Na noite do sábado, 9 de abril de 1983, o prefeito de Campo Limpo Paulista, Mitharo Tanaka (PMDB), participava de um churrasco em casa quando foi atender à campainha. Ao abrir a porta, levou quatro tiros de revólver. A polícia apontou Alcebíades Grandizoli, o Pardal, candidato do PDS derrotado na eleição municipal do ano anterior, como mandante do crime. Pardal foi visto momentos depois dos disparos perto do corpo de Tanaka. À polícia, ele disse que passava pelo local e foi prestar socorro. Pelas investigações, Pardal, ex-administrador regional da Freguesia do Ó, no governo Paulo Maluf, quis eliminar Tanaka para forçar nova eleição. Pardal morreu em 1994 sem ir a julgamento. Parentes de Tanaka disseram que o prefeito recebera telefonemas com ameaças. Ele teria sido forçado a renunciar ao cargo de prefeito.

Fernando Ramirez

Na manhã de 22 de setembro de 1998, o prefeito de Monções, Fernando Ramirez (PSDB), seguia em um Fusca para buscar leite em sua fazenda, no interior do município, quando parou numa ponte de madeira cheia de paus e pedras. Nesse momento, ele foi dominado e rendido por um desconhecido. O corpo do prefeito, com perfurações causadas por oito balas, foi encontrado à noite em um Fusca perto de Araçatuba. O vice-prefeito da cidade e escrivão de polícia Edson Luís Vieira (PFL) disse em entrevista que estava com medo. No entanto, antes de assumir o cargo, foi preso e acusado de ser o mandante do crime. Ficou um ano na prisão.

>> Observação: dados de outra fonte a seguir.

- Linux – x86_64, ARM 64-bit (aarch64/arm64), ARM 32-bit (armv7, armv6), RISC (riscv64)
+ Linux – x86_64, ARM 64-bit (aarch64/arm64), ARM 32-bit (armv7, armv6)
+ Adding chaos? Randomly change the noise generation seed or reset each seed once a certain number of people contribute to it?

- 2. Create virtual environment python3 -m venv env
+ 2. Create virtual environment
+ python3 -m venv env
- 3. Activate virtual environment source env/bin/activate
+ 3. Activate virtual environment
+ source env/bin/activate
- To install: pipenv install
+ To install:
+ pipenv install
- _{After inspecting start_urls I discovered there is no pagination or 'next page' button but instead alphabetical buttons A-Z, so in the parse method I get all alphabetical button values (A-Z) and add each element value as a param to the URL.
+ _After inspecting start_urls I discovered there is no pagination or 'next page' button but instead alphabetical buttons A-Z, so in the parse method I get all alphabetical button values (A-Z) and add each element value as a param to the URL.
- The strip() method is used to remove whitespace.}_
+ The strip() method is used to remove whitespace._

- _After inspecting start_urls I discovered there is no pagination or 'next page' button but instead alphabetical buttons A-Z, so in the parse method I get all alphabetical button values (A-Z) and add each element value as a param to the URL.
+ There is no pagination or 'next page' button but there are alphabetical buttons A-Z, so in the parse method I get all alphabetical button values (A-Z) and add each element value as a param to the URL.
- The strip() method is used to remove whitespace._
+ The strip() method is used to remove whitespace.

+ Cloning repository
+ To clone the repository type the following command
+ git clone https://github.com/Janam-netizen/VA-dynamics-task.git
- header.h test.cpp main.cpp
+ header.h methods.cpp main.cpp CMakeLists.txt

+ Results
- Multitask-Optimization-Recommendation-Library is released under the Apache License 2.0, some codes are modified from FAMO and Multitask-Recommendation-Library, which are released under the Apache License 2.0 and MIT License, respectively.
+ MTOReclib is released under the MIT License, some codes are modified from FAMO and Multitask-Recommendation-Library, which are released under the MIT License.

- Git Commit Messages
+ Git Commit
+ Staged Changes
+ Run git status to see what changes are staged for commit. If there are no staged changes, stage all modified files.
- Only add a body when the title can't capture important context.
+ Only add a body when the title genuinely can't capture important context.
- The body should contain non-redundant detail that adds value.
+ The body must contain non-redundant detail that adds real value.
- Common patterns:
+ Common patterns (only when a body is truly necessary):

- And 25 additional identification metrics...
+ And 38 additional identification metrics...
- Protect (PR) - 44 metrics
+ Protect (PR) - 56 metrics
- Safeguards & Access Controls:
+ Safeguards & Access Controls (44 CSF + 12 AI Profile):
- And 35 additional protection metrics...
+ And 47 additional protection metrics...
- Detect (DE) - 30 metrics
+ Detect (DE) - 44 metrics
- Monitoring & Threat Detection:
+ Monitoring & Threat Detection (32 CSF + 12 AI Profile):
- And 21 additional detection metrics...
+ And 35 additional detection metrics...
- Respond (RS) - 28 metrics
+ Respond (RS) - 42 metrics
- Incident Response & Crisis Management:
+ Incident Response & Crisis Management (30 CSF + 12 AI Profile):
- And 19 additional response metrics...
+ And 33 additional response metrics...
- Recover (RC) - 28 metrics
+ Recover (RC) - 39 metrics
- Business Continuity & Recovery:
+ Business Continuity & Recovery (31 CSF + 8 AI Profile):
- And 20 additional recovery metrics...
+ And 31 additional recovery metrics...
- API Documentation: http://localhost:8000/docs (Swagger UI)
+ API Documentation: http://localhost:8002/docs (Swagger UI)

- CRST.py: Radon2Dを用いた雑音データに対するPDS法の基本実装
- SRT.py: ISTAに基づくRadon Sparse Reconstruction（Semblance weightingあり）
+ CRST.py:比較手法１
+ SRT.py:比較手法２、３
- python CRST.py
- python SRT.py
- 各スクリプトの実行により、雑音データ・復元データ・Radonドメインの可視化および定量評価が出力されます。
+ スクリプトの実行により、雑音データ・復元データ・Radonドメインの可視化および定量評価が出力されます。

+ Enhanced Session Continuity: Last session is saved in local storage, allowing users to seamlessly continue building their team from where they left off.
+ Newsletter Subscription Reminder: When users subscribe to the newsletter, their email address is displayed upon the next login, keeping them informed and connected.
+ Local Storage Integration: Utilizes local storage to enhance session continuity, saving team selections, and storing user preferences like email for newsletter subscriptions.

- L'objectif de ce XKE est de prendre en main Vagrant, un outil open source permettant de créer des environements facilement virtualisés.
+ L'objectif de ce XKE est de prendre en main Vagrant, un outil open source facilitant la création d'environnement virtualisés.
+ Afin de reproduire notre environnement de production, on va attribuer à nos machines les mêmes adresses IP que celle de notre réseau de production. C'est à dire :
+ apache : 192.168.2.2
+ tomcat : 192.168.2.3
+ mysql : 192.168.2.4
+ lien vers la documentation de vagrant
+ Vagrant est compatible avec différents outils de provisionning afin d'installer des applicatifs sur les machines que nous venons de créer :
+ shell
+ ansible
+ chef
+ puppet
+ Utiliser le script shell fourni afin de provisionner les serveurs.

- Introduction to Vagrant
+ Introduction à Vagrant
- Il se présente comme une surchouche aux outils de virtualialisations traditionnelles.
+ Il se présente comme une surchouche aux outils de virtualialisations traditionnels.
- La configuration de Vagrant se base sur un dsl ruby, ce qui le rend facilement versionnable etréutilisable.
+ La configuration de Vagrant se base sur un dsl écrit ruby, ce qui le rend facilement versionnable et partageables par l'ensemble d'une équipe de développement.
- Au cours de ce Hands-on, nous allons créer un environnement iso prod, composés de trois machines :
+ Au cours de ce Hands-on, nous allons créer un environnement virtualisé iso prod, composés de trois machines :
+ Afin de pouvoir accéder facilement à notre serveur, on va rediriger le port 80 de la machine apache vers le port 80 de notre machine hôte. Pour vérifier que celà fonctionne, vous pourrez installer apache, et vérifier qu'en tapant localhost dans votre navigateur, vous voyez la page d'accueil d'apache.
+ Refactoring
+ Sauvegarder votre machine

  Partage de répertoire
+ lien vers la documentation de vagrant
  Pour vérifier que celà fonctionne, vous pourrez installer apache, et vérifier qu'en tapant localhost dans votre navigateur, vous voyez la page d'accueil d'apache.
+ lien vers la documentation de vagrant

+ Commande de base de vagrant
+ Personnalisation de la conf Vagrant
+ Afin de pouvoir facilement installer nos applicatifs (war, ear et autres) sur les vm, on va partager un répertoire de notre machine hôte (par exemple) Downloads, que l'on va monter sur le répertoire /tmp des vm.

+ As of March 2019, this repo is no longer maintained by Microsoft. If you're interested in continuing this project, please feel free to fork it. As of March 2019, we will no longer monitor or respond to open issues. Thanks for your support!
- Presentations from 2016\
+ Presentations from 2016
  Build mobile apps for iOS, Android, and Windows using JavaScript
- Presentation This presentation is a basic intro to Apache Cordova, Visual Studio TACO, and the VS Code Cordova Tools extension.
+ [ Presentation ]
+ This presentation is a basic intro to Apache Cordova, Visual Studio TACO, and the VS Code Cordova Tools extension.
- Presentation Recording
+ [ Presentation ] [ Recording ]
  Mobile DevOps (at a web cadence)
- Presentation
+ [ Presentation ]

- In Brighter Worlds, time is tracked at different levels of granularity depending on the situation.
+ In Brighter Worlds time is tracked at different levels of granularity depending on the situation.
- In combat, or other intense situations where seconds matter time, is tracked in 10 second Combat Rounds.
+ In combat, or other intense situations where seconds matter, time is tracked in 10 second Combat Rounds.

Gilberto Soares dos Santos

Na madrugada de 10 de outubro de 1998, o prefeito de Igarapava, Gilberto Soares dos Santos (PSDB), o Giriri, foi retirado de sua casa por quatro homens, dois deles encapuzados, e levado para a Via Anhanguera. À margem da pista da rodovia, ele levou 11 tiros, três dos quais na cabeça. O vice-prefeito Sérgio Augusto Freitas (PSDB) chegou a ser apontado como mandante, mas foi absolvido pela Justiça. A investigação concluiu que a morte do prefeito atendia a interesses de políticos e empresários da cidade, envolvendo até acertos de dívidas. A decisão de Giriri e Sérgio Augusto de disputarem juntos a eleição municipal de 1996 causou surpresa entre os eleitores da cidade. Eles representavam duas famílias rivais em Igarapava desde o golpe militar de 1964. Os Santos eram ligados ao MDB e os Freitas, à Arena. Desde que assumiu o comando da prefeitura de Igarapava, Giriri não teria cumprido acordos de nomeações políticas de aliados do grupo do vice-prefeito. Um empresário, Fued Maluf, foi julgado pela morte do prefeito.

José Carlos Arruda

O prefeito de Rio Grande da Serra, José Carlos Arruda (PRP), o Carlão, foi sequestrado na porta de casa no dia 1o de abril de 1998. Três dias depois, seu corpo foi encontrado com cinco perfurações e ferimentos na cabeça. A polícia chegou a prender vereadores da cidade supostamente envolvidos. O vereador Valdir Mittertein pegou 14 anos de reclusão. Outro vereador, Ramon Velázques, teve o processo arquivado. O presidente da Câmara Municipal, Ezequiel Oliveira, foi absolvido pela Justiça pelo crime.

Walderi Braz Paschoalin

Ao chegar aos estúdios da Rádio Astral, na cidade de Jandira, para gravar um programa, o então prefeito Walderi Braz Paschoalin (PSDB) foi fuzilado, por quatro pistoleiros. Era o dia 10 de dezembro de 2010. Wellington Marins, motorista do prefeito, também foi atingido e, seis meses depois, também morreu.